Itemized modification records:
--- START ---

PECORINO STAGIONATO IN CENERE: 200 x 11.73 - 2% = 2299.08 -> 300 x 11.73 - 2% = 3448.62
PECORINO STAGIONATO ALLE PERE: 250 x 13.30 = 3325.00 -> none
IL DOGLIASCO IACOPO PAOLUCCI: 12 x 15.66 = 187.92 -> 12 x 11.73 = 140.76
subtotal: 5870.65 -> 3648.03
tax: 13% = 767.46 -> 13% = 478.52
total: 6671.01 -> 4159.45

--- END ---
--- START ---

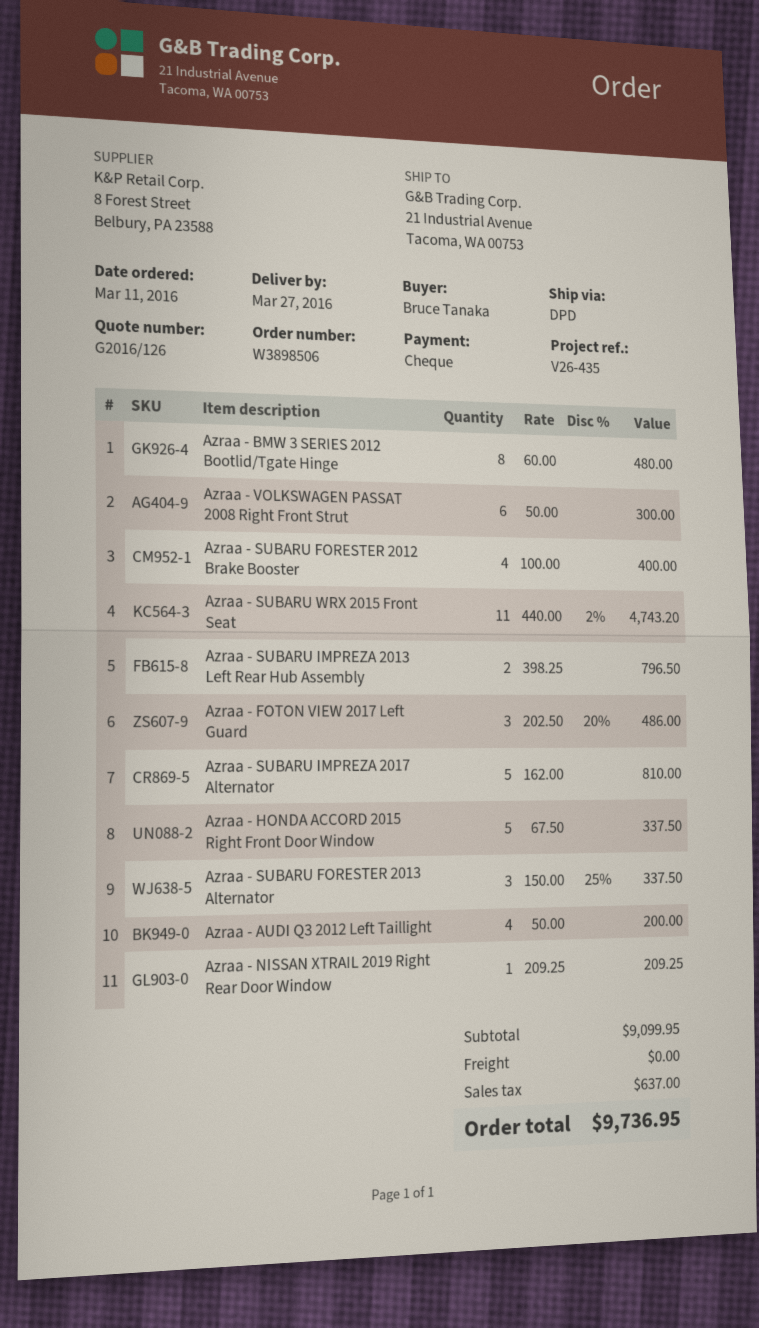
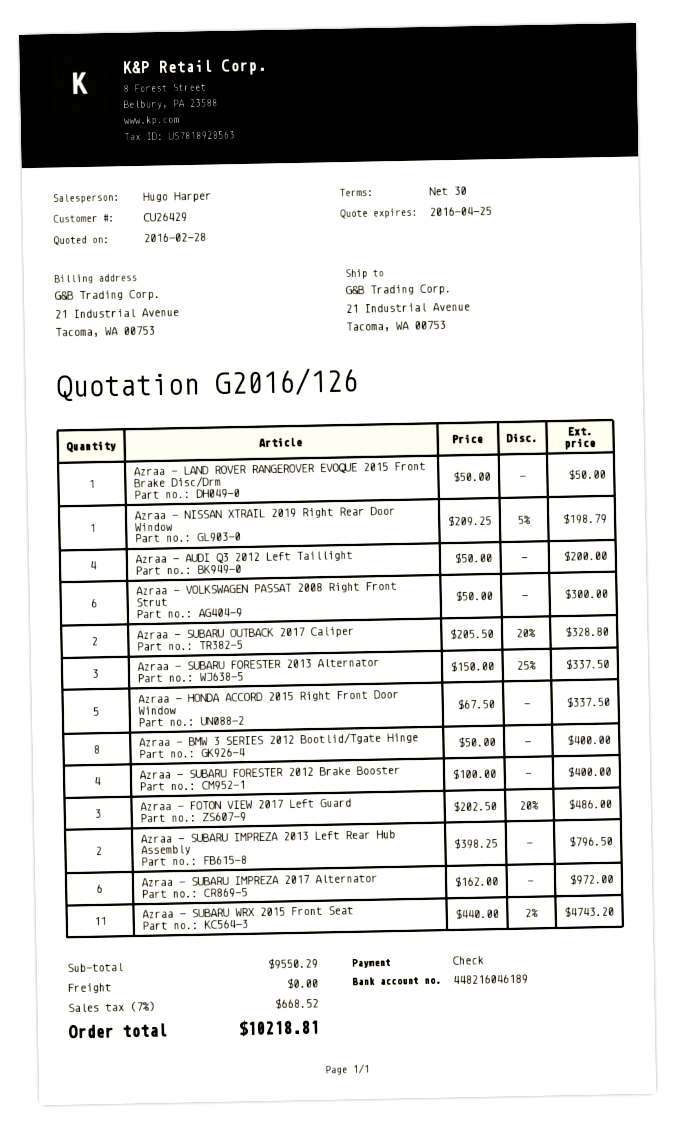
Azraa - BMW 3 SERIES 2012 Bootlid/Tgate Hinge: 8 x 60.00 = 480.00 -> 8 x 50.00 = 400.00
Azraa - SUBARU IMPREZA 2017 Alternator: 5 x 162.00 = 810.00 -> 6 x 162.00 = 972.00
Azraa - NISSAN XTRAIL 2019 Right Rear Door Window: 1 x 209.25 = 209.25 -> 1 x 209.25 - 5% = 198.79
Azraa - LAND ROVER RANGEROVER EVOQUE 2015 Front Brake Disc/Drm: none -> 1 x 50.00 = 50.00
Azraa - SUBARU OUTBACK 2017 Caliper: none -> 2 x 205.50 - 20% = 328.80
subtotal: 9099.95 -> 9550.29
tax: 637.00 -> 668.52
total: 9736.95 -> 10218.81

--- END ---

WHAT TO DO: Which of the lines in the data contain the string "none"? Return each one.

RESPONSE BELOW:
PECORINO STAGIONATO ALLE PERE: 250 x 13.30 = 3325.00 -> none
Azraa - LAND ROVER RANGEROVER EVOQUE 2015 Front Brake Disc/Drm: none -> 1 x 50.00 = 50.00
Azraa - SUBARU OUTBACK 2017 Caliper: none -> 2 x 205.50 - 20% = 328.80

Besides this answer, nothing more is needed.